Mia Strand

AREA OF EXPERTISE: Transdisciplinary and participatory research, equity in ocean governance, arts-based methods, marine cultural heritage, participatory community mapping.

AFFILIATION: Nelson Mandela University / Ocean Nexus Postdoctoral Research Fellow (South Africa)

Impact

Mia has contributed to the Hub’s Impact stories ‘Protecting children’s rights at the Ocean-Climate Nexus: Bringing the Hub’s unique perspective to the UN climate change framework’ and ‘Protecting children’s rights at the Ocean-Climate Nexus: Informing new UN guidance’. – see here >>

Mia is the co-author of the Policy Brief ‘10 key messages for reimagining ocean literacies that consider children’s human rights to development and culture.’ – see here >>

Making waves
  • Mia was the lead author of the ‘Transdisciplinarity Learning Pathway’ published on the knowledge translation platform One Ocean Learn – read here >>
  • Mia has been awarded the National Champion of the Frontiers Planet Prize 2024 – read here >>
  • Mia was a guest speaker at the One Ocean Hub Podcast episode ‘Children’s rights and the ocean’. – listen here >>
Recent publication

Strand, 2024. How to be inclusive of community in research (SAGE Research Methods: Diversifying and Decolonizing Research) – read here >>

Mia on leadership

The Hub encourages its members to explore arts-based and creative research methods, which are sometimes still seen as innovative in the ocean governance research realm.

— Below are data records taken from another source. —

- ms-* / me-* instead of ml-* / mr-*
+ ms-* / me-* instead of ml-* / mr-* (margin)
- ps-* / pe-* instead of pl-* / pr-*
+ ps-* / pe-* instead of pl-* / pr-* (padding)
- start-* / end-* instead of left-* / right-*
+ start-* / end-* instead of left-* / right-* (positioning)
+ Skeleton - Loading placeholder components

I have learnt so much from senior researchers and colleagues in the Hub, such as Dylan McGarry and Marly Muudeni, and love to explore the opportunities of arts-based research methods through conversations and knowledge exchange events. For example, my supervisor Dr Nina Rivers and I presented on the role of arts-based participatory research methods in highlighting intangible cultural ocean heritage at the 2021 UN World Oceans Day, and contributed with the co-researchers to the COP26 Virtual Ocean Pavilion event on UN Decades and SDG synergies at the  Ocean-Climate Nexus.”

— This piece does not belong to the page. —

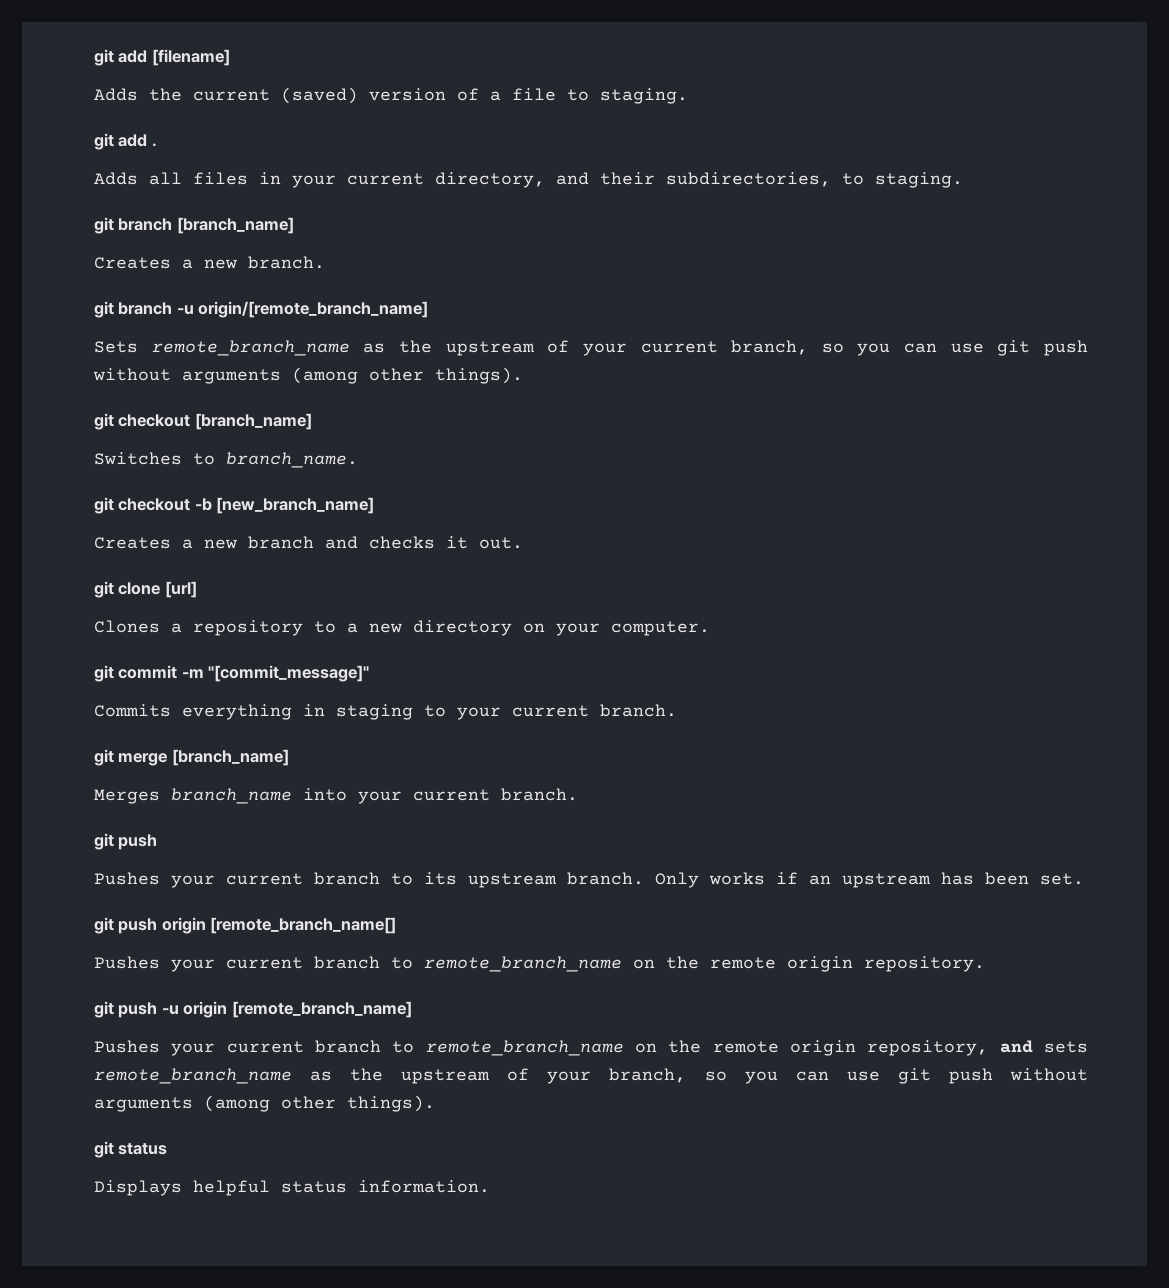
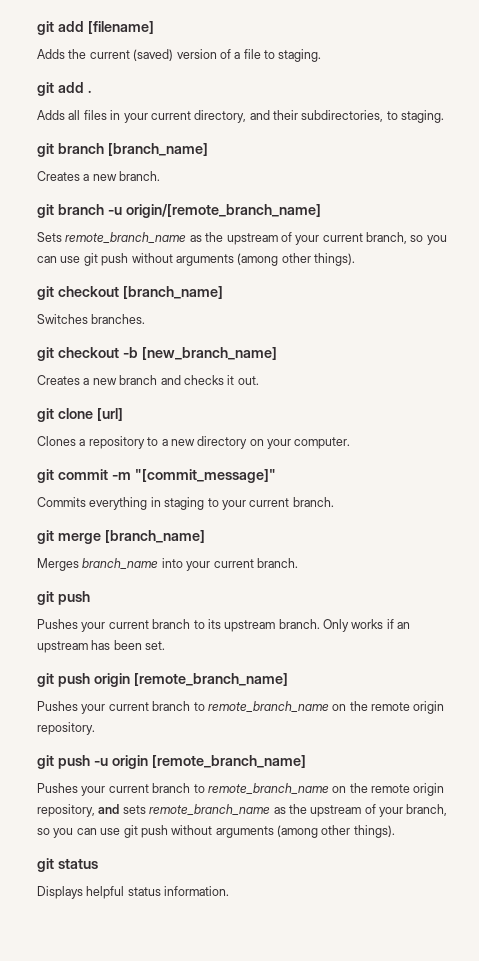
- Switches to branch_name.
+ Switches branches.
- git push origin [remote_branch_name[]
+ git push origin [remote_branch_name]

Mia’s advice to fellow Early-career researCheRs

“For anyone working on or within a global development project, I would advise to be critical and ask questions. Interrogate who the project is benefitting and why. Whose definition of development is being implemented and what does this mean for the project, and the people the project is supposed to benefit. At the same time, I would advise fellow early-career researchers to address potential asymmetrical power relations in their own knowledge production processes and continue to consider for whom and for what you are conducting your specific research.”